Monthly Archives: October 2013

James River Armory M1 Garand: A Curt Review.


Recently I had a James River Armory M1 Garand home, and I’ll be frank I was expecting a lot. I had read posts from a few of the circle of military collectors I associate with saying things like, “Looking for all original M1 Garand, will consider James River guns as well.” Expecting literal period correct freshness, like unpacking a Garand in 1943 for the first time, I’ll come right off the bat and say this was not the case entirely, though there is a lot of good as well. This is a bit of a tough review for me as generally, I only like to review products I’m favourable of, this is my hobby and positivity is something I enjoy in it. With that said, I still appreciated the James River Armory Garand, but I did have some serious reservations, and that’s I suppose what a true review is all about so I’ll share them here.


The wood is beautiful, the cartouches whatever your opinion of the reproductions sharp and the tone and finish of everything very nice, the stain very military. I really appreciated how James River used what appears to be the early, slimmer contour stock lines, when you’ve handled James River’s pattern beside a Boyds or later original stock you do gain a fond appreciation for the slim lines. I also appreciated that James River makes no bones about the fact their guns are reproductions, stamping such inside the stock. Barrels on many are new Criterion, but not on the example in this review, it was original military so James River has thresholds it appears for replacement. This was a bit of a let down for me, as given I was accepting a fresh Garand and understood it was not original, I was hoping for as fresh as possible, not a paint job on an old car so to speak. Granted, some would argue having an original barrel, even if imperfect, denotes a higher value than a modern Criterion. I can see their point, but again would argue, since the stock’s replaced, and the gun’s refinished, why not a fresh barrel too?


In Canada, pricing for all James River Armory Garands is the same, new barrel, old barrel, regardless. I have not researched every angle on the US side whether pricing varies depending on originality and components replaced, this is very much a Canadian perspective where “James River” means one high level of anticipated quality at one price. I add this as a caveat to explain my dissatisfaction with the old barrel, which as we’ll see below, had some very notable finished over pitting and the bore while good was certainly not in keeping with the exterior appearance of the rifle. The entire rifle was reparkerized, in a light gray that looks “fresh” compared to seeing the remnants of 60 year old parkerizing on the same rifles for decades.

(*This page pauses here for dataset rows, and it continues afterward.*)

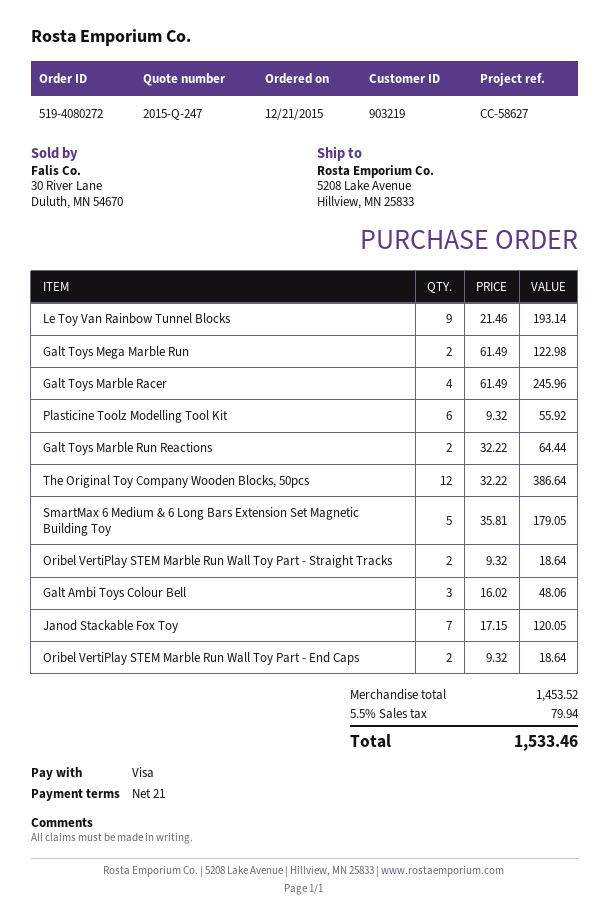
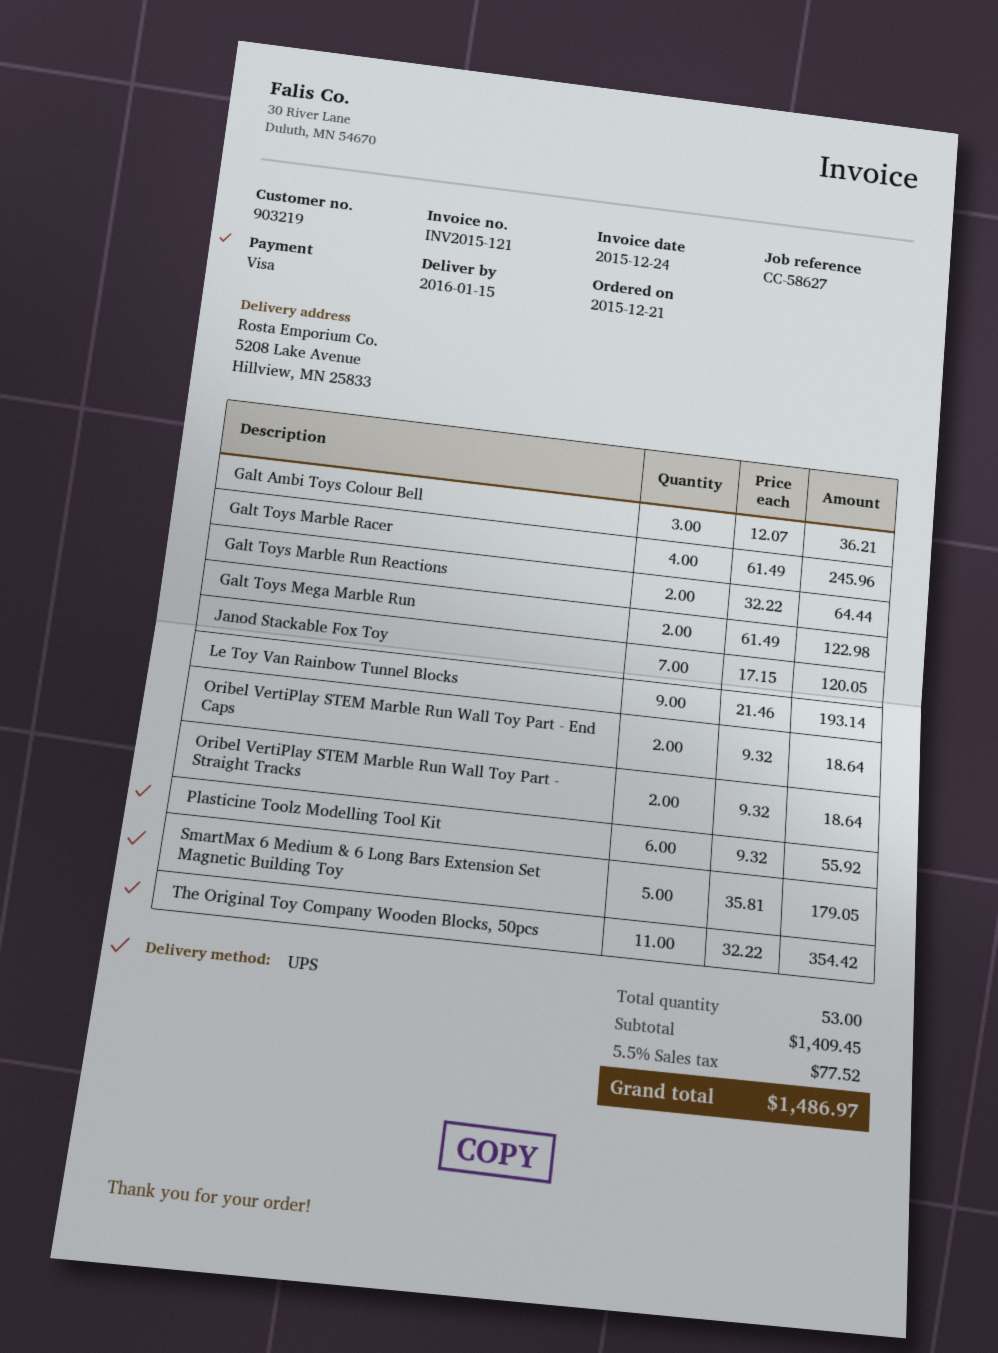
The Original Toy Company Wooden Blocks, 50pcs: 12 x 32.22 = 386.64 -> 11 x 32.22 = 354.42
Galt Ambi Toys Colour Bell: 3 x 16.02 = 48.06 -> 3 x 12.07 = 36.21
subtotal: 1453.52 -> 1409.45
tax: 5.5% = 79.94 -> 5.5% = 77.52
total: 1533.46 -> 1486.97

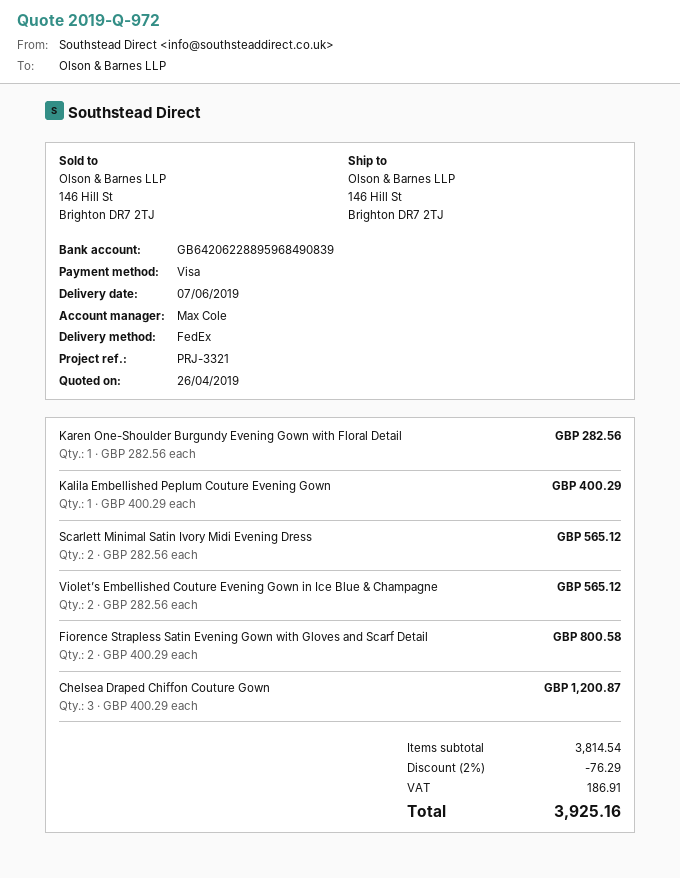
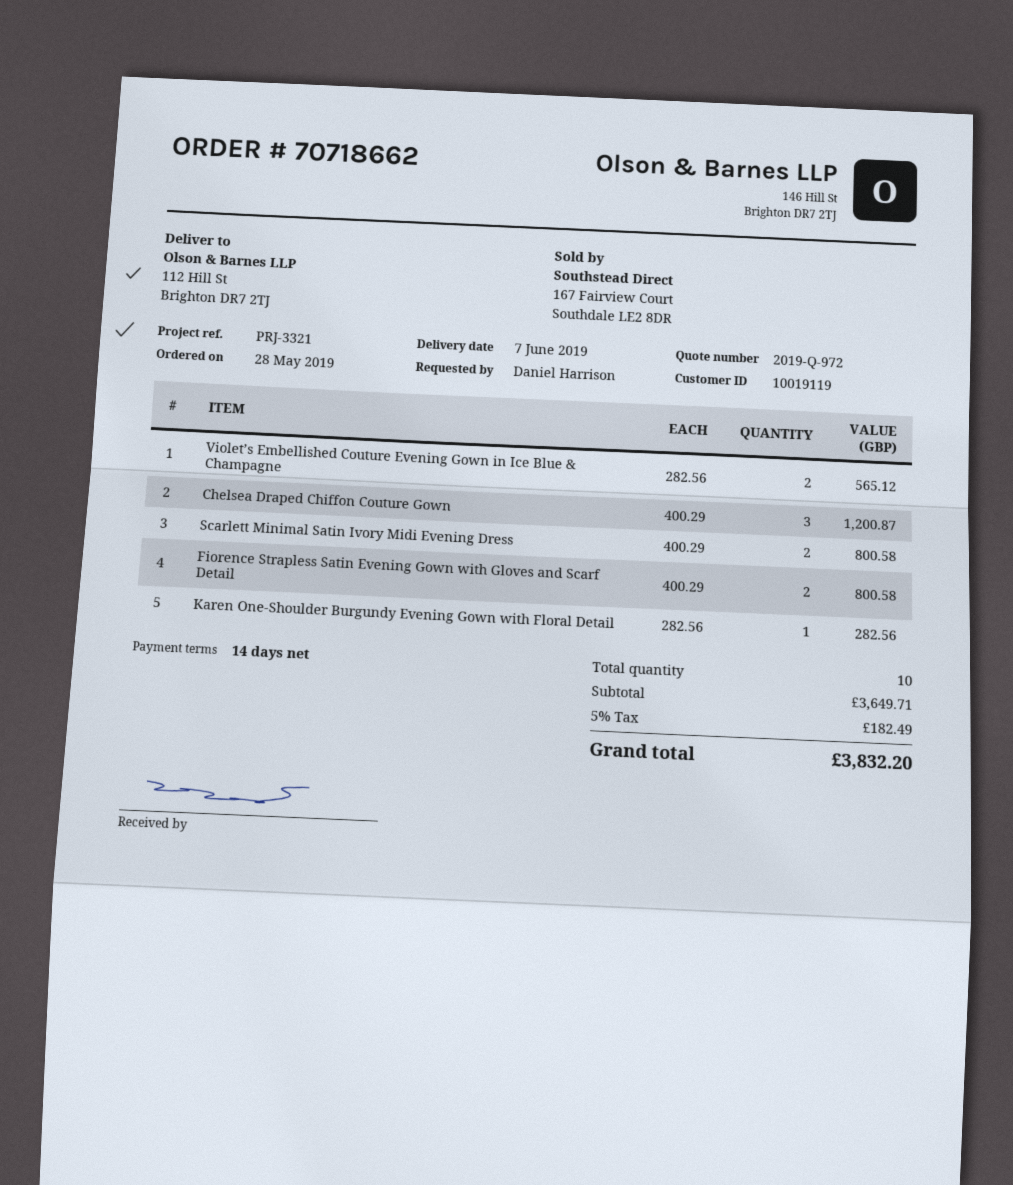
ship to: 146 Hill St, Brighton DR7 2TJ -> 112 Hill St, Brighton DR7 2TJ
Kalila Embellished Peplum Couture Evening Gown: 1 x 400.29 = 400.29 -> none
Scarlett Minimal Satin Ivory Midi Evening Dress: 2 x 282.56 = 565.12 -> 2 x 400.29 = 800.58
subtotal: 3814.54 -> 3649.71
discount: 2% = 76.29 -> none
tax: 186.91 -> 182.49
total: 3925.16 -> 3832.20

The finish was even, with colour variance between the barrel and smaller components. The receiver, op rod, and trigger group are the same light grey, and the barrel and gas cylinder a darker grey, I understand this is very likely correct and is simply an observation. All in all I’d call it very good- as good as you’d get from a good shop’s work if you sent it off, the pitting shown is deeper than can be expected to be removed in the refinish. Below you’ll see the first photo of the pitting, on the barrel over the gas cylinder. Following that is the muzzle, and receiver pitting with cross hatched sanding marks, refinished over.



As I’m sure you’ve deduced, I expected more from the fairly highly regarded James River Armory. What I found was simply a refinished Garand of mediocre condition in a very nice replacement stock, with what appears to have been aggressive sanding used on the receiver, and must admit in general collector’s considerations I’ve been familiar with through the years all destroy value not increase it. The stock, again, is extremely nice and the high point of the rifle to me. Perhaps James River is rescuing rifles and giving them a new life, but I must admit concern this restoration program is consuming serviceable original Garands, like this one given the barrel and all is original, giving it a hard sanding and refinishing, new stock, and reselling for a premium. Now, I have to admit I’m pleased to see they’re using rougher condition Garands, it would be a shock and a shame to be restocking and refinishing decent condition guns, plus price prohibitive surely for James River Armory as well. So maybe it’s not a bad thing, seeing these imperfections, perhaps they’re the hallmarks of rescued rifles; they’re just not for me, I’ll shop for good originals still. If there were a sliding price scale on them, depending on what has been done and original condition, and perhaps this is possible in the US, I would be more favourable. Boutique style, priced per particular item sales would be far more appropriate than the same price tag on this aggressively restored rifle as one with no receiver pitting and a fresh Criterion barrel in my opinion. Ultimately, it’s up to the buyers, and the James River Armory guns are certainly selling.